En büyük sorun tecrit rejimi

Sinan Özaraz

Sinan Özaraz

  • Van Barosu Başkanı Sinan Özaraz, Türkiye’nin en büyük sorununun tecrit olduğunu söyledi ve ekledi: “İşkence sistematikleşti. Tutsaklar sağlığa erişemiyor. Cezaevinde hayatını kaybedenlerin sayısı artıyor. Hasta tutsaklar ölüme terk edildi.

Kurdistan ve Türkiye’de bulunan cezaevleri, her gün tutuklulara yönelik ağır insan haklarıyla gündeme geliyor. 29 aydır haber alınamayan Kürt Halk Önderi Abdullah Öcalan üzerinde İmralı F Tipi Cezaevi’nde uygulanan tecrit sistemi, F ve S Tipi ile Yüksek Güvenlikli cezaevlerine yayılıyor. Hasta tutuklular ölüme terk ediliyor, 30 yıllık tutukluların infazı “disiplin” adı altında verilen cezalarla erteleniyor.

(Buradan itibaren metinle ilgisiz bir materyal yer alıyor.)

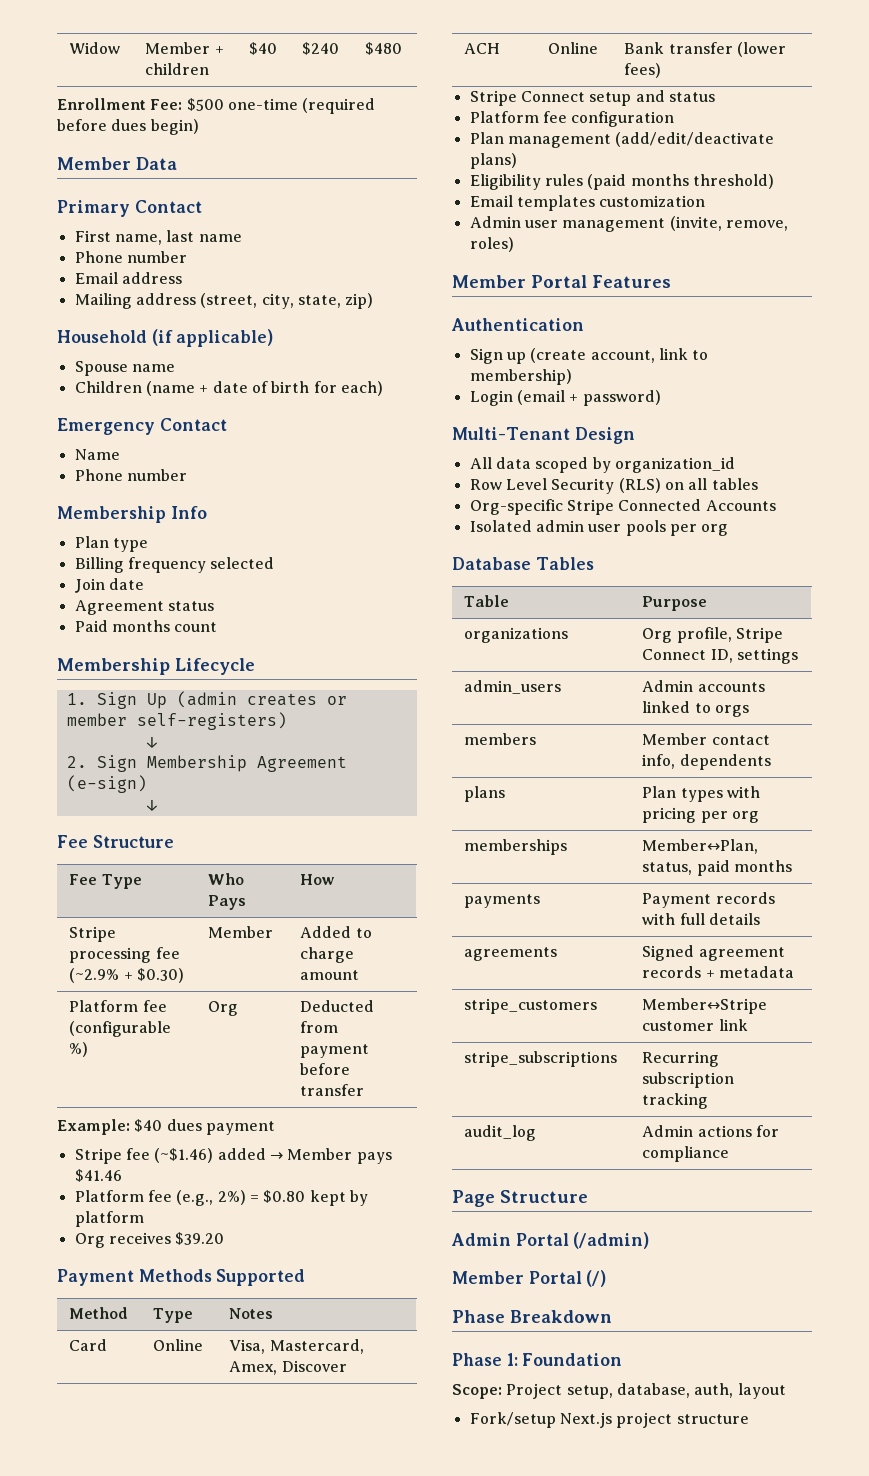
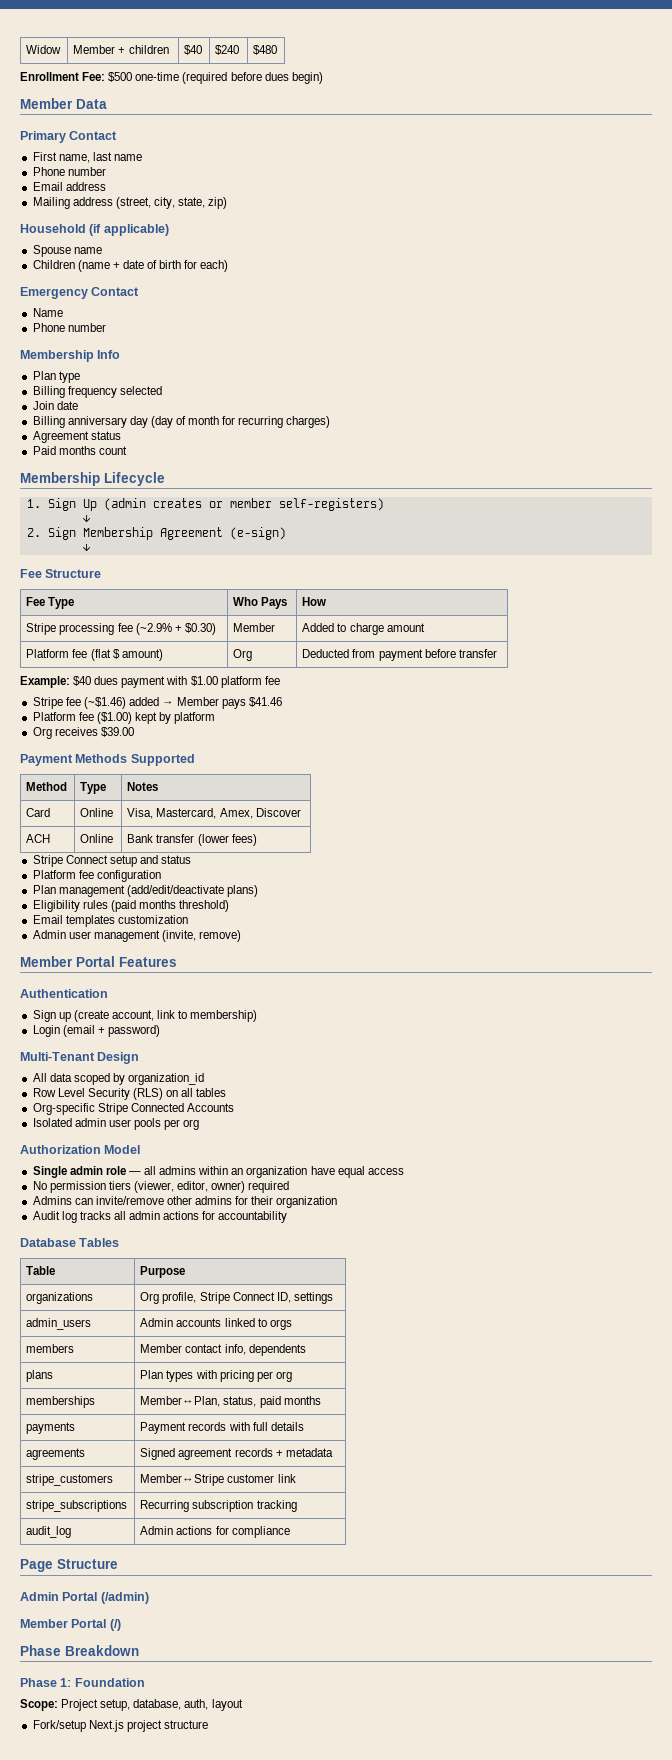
+ Billing anniversary day (day of month for recurring charges)
- Platform fee (configurable %) | Org | Deducted from payment before transfer
+ Platform fee (flat $ amount) | Org | Deducted from payment before transfer
- Example: $40 dues payment
+ Example: $40 dues payment with $1.00 platform fee
- Platform fee (e.g., 2%) = $0.80 kept by platform
+ Platform fee ($1.00) kept by platform
- Org receives $39.20
+ Org receives $39.00
- Admin user management (invite, remove, roles)
+ Admin user management (invite, remove)
+ Authorization Model
+ Single admin role — all admins within an organization have equal access
+ No permission tiers (viewer, editor, owner) required
+ Admins can invite/remove other admins for their organization
+ Audit log tracks all admin actions for accountability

Van Barosu Başkanı Sinan Özaraz, Mezopotamya Ajansı’ndan Berivan Kutlu’ya konuştu.

İşkence sistematikleşti

Cezaevlerinde evrensel hukuk ilkelerinin uygulanması gerektiğinin altını çizen Özaraz, “İşkence ve kötü muameleye maruz kalmama, sağlık hakkına erişim, iletişim, görüş, tecrit uygulanmaması gibi birçok hak vardır. Türkiye’deki cezaevlerine baktığımızda, bu hakların birçoğu ihlal ediliyor. Bu durum sistematikleşen bir ihlal haline geliyor” diye belirtti. 

Wan Barosu’nun tutukluların ve ailelerin başvuruları üzerine cezaevlerinde görüşmeler gerçekleştirdiğini ifade eden Özaraz, bu görüşmeler sonucunda raporlar hazırlandığını kaydetti. 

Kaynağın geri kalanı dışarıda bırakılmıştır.